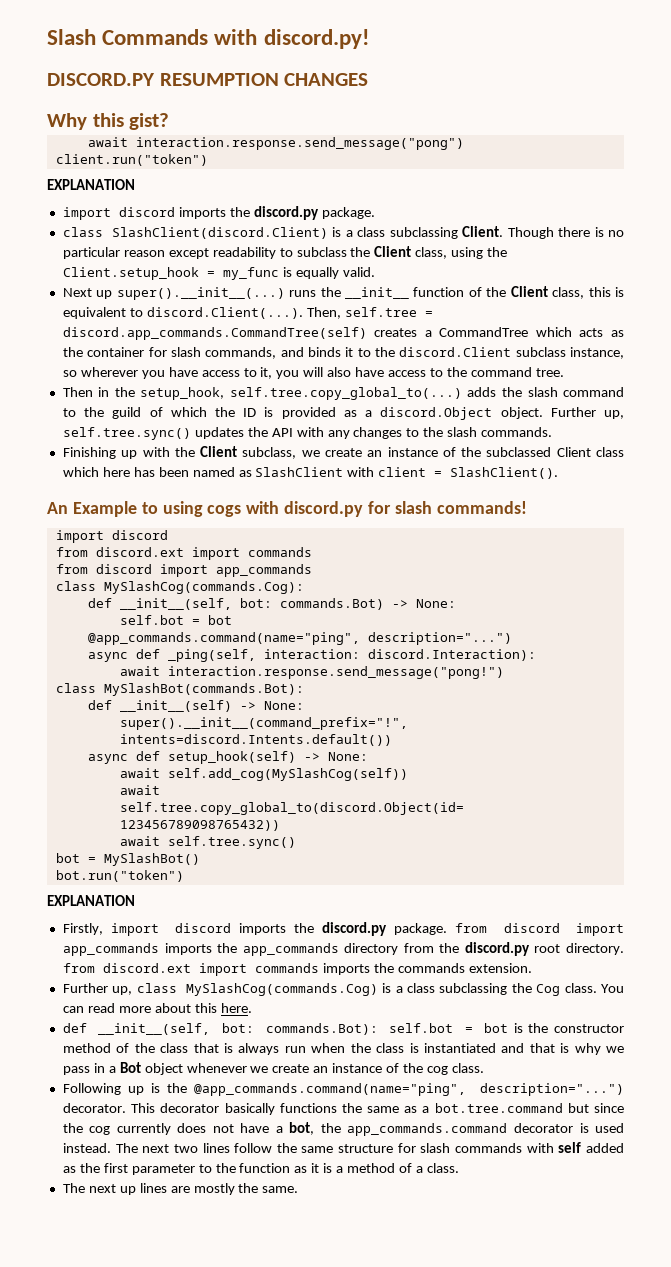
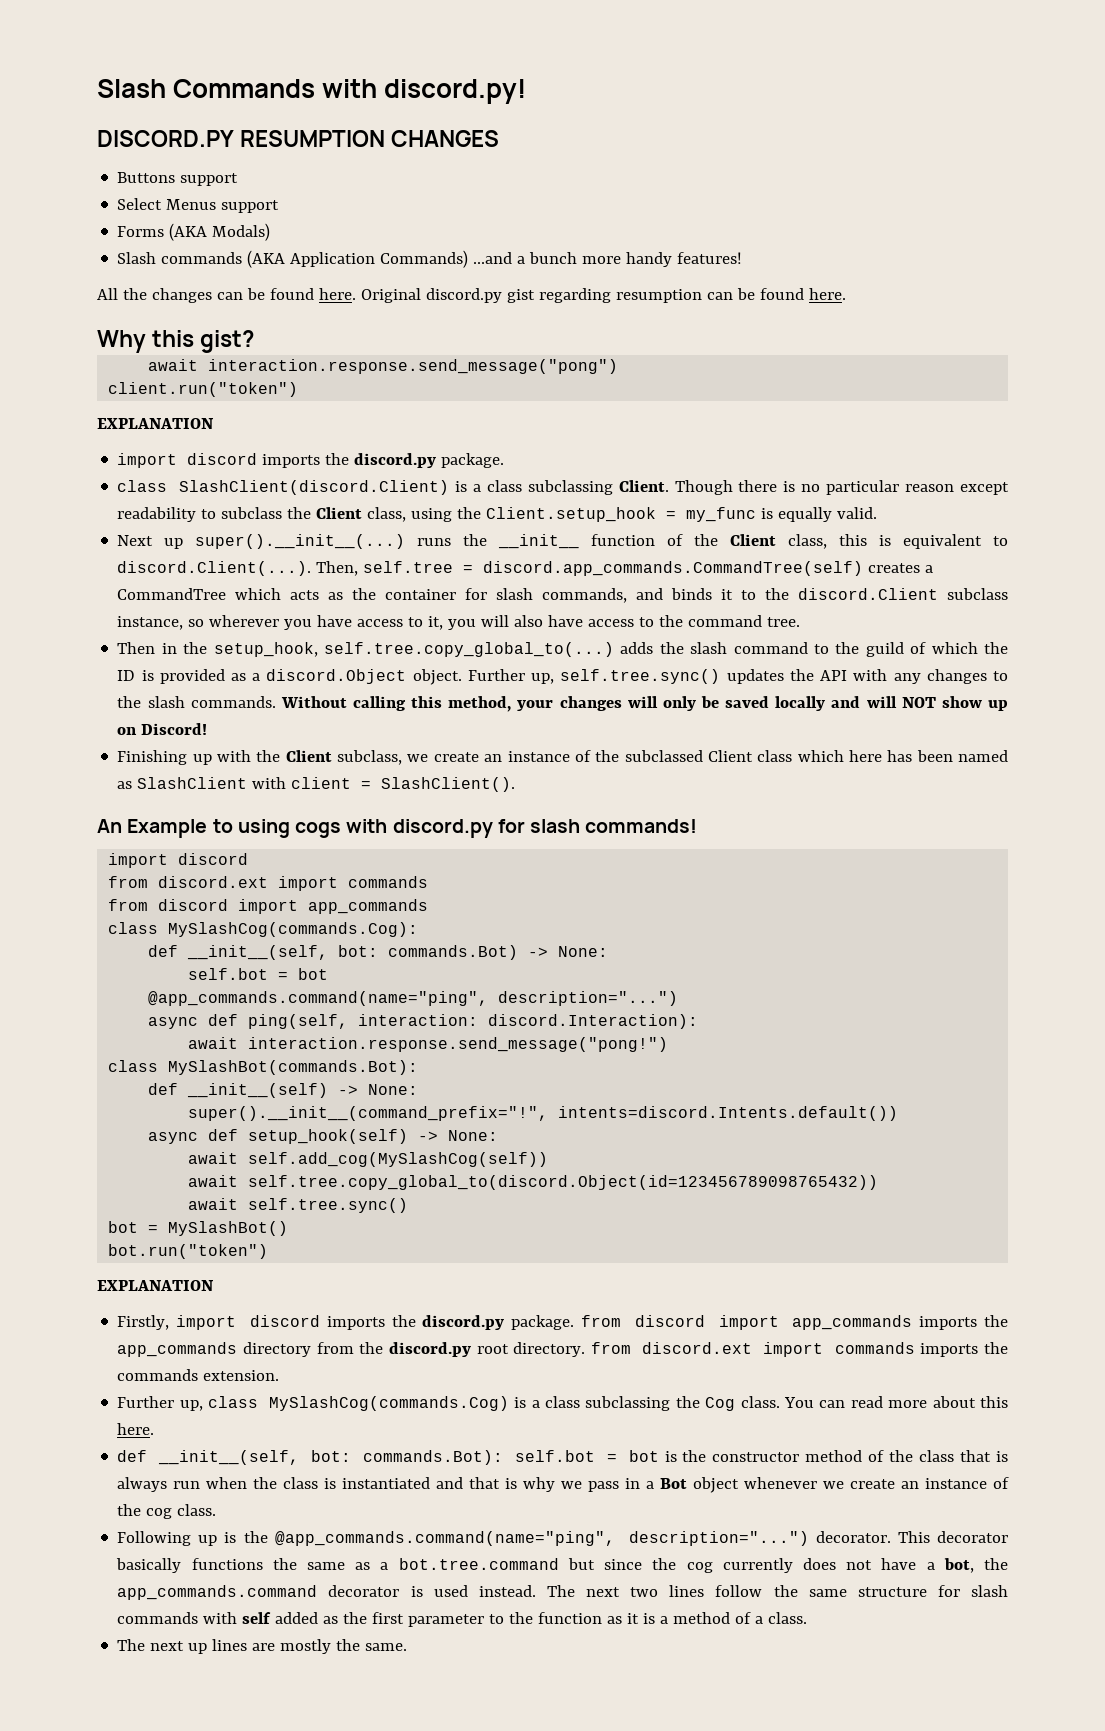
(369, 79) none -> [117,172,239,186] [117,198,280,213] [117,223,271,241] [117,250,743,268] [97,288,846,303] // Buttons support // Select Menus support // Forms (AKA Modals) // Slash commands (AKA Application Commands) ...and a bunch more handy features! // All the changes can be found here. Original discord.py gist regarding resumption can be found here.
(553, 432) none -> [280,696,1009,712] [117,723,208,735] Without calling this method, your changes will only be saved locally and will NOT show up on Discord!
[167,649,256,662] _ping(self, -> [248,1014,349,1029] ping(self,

...

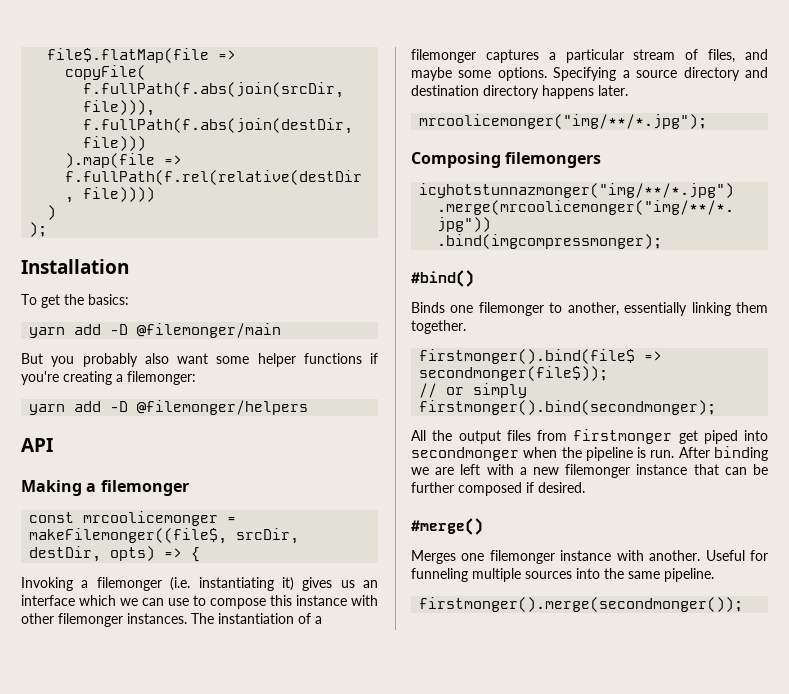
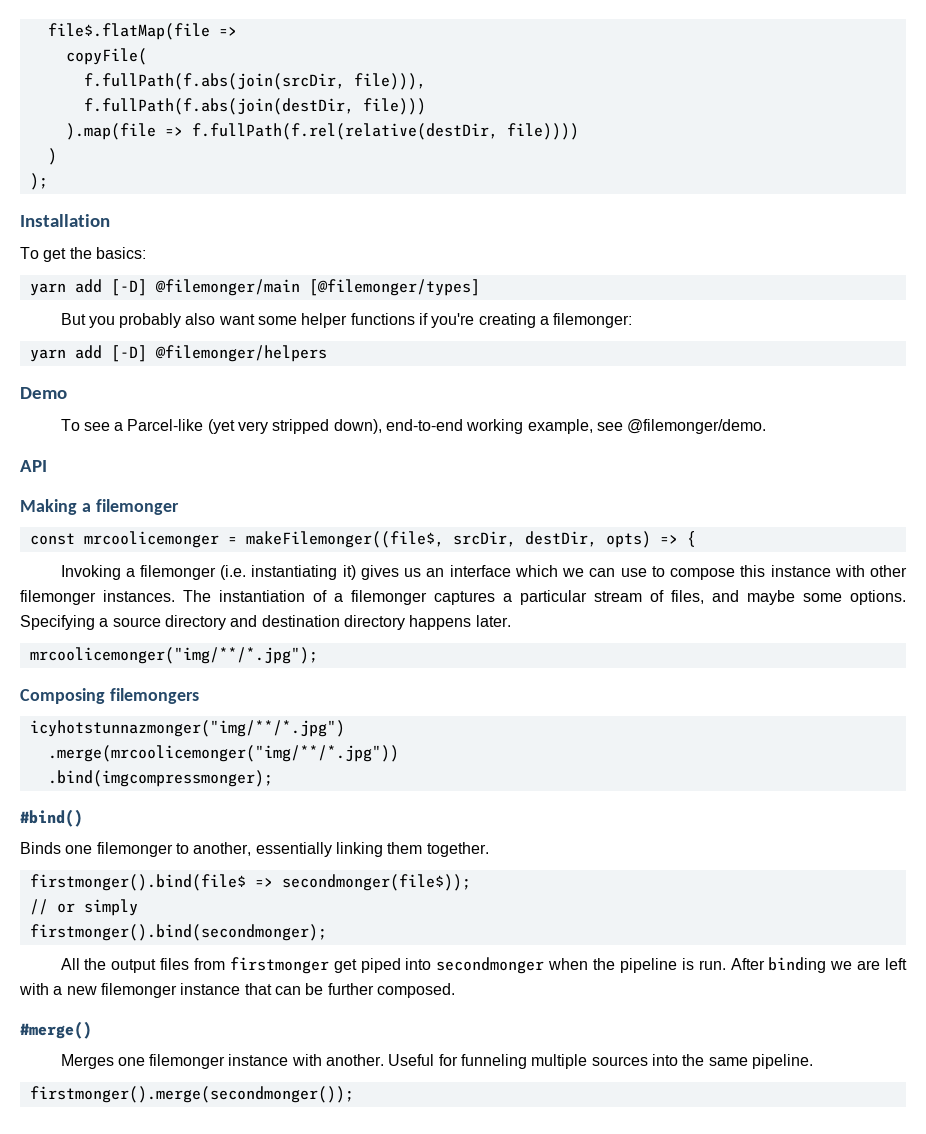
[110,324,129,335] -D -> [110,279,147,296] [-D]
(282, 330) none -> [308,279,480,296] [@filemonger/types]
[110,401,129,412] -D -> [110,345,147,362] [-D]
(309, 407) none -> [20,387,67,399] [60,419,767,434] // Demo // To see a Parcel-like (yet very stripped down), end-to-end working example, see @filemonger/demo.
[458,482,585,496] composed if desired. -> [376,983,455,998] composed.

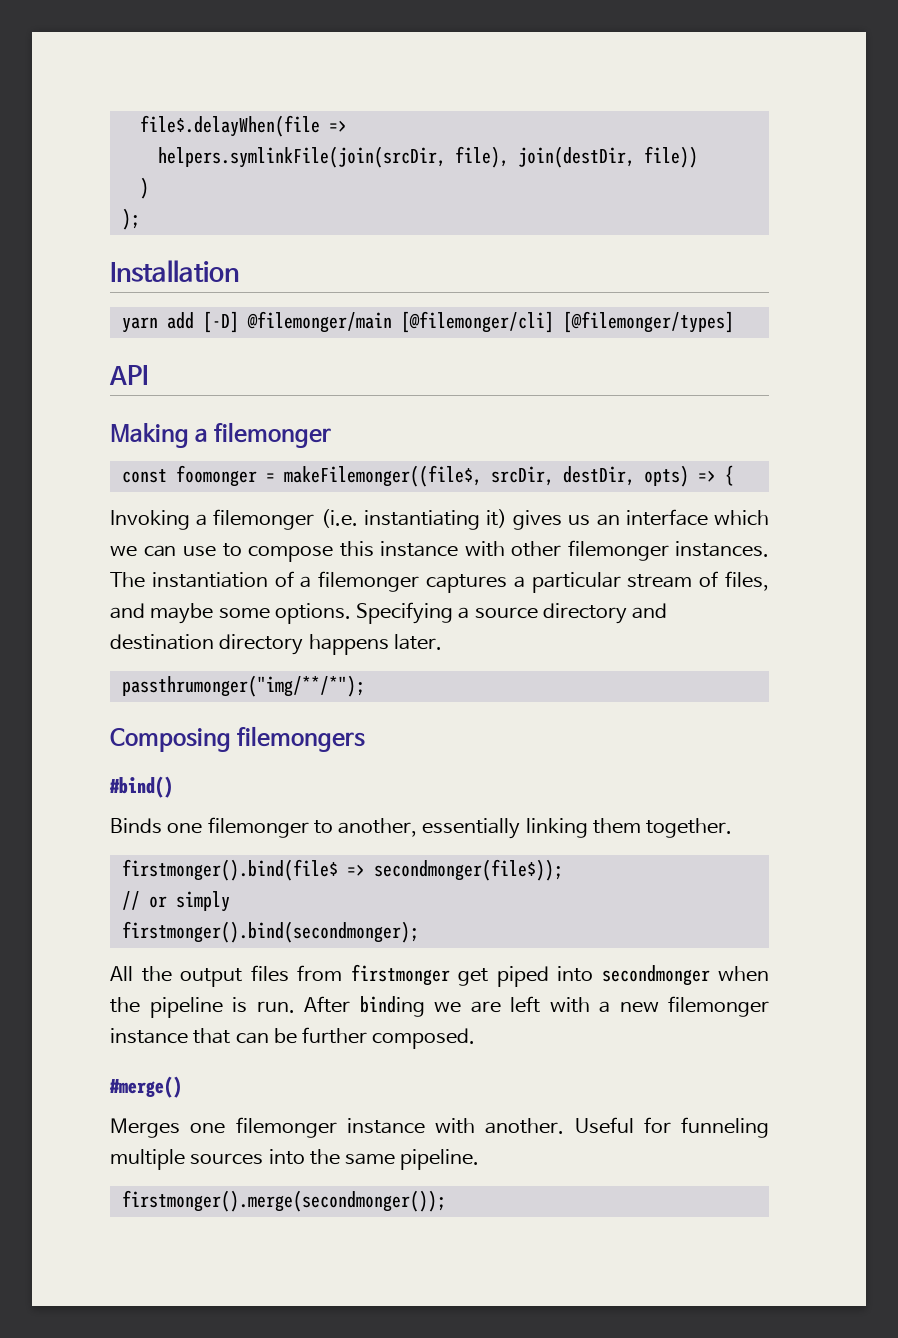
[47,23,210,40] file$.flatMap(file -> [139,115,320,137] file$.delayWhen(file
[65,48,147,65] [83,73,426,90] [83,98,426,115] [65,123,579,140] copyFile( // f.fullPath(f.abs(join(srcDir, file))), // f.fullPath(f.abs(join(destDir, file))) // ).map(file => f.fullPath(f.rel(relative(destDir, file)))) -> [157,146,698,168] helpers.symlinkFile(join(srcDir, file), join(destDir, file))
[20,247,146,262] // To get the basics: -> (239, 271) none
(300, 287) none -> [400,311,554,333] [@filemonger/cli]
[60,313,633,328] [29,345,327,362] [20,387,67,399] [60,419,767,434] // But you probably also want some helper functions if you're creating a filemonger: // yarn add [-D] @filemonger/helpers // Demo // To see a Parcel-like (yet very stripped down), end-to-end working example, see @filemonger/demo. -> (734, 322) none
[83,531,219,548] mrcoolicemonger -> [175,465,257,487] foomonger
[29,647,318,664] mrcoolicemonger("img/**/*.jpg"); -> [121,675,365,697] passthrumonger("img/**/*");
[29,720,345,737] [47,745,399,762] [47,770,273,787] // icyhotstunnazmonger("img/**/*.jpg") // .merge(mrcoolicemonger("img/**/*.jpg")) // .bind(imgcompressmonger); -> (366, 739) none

---

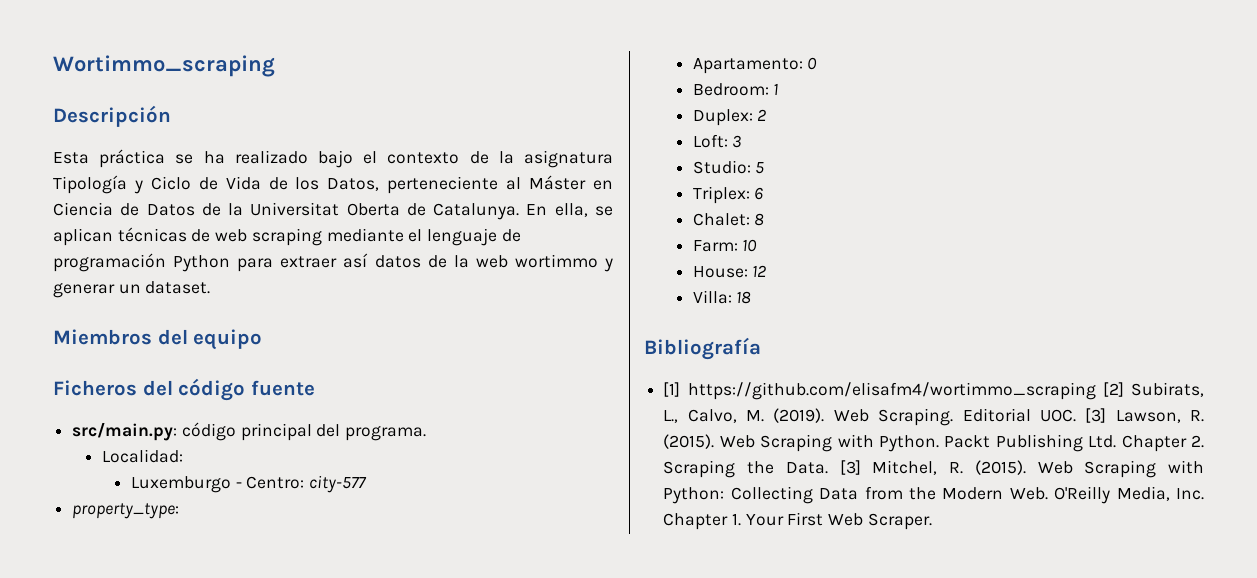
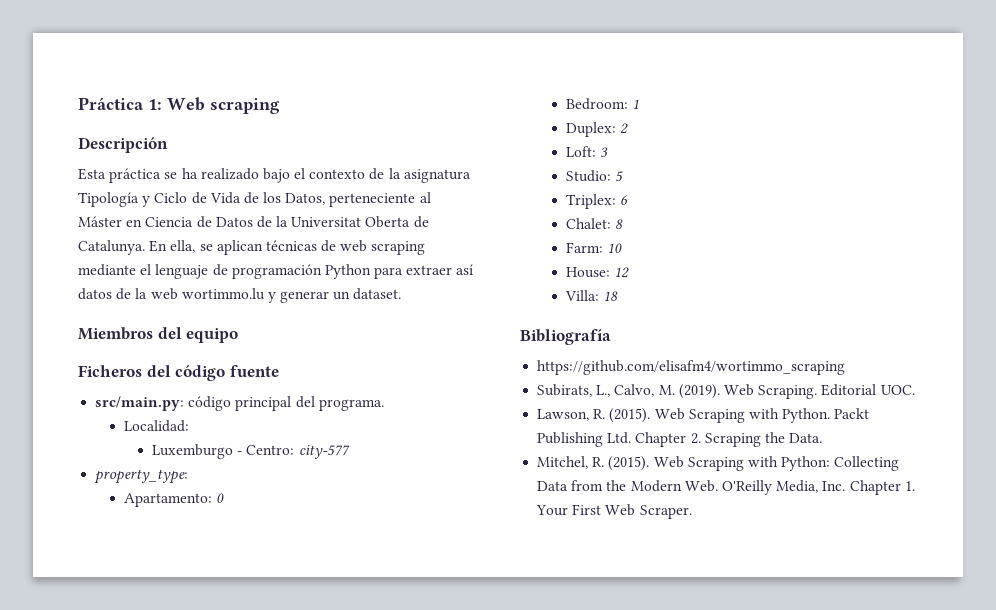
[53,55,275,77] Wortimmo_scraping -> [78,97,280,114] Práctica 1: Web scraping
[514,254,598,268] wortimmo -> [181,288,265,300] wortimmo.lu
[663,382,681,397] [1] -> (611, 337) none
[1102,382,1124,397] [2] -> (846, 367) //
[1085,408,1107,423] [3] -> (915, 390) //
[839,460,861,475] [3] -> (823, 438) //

*What to produce*
Within the listing above, extract exactly the lines from the line with "(553, 432) none" to the line with "[167,649,256,662] _ping(self, ->", the two named lines included, and no others.

*Result of this exercise*
(553, 432) none -> [280,696,1009,712] [117,723,208,735] Without calling this method, your changes will only be saved locally and will NOT show up on Discord!
[167,649,256,662] _ping(self, -> [248,1014,349,1029] ping(self,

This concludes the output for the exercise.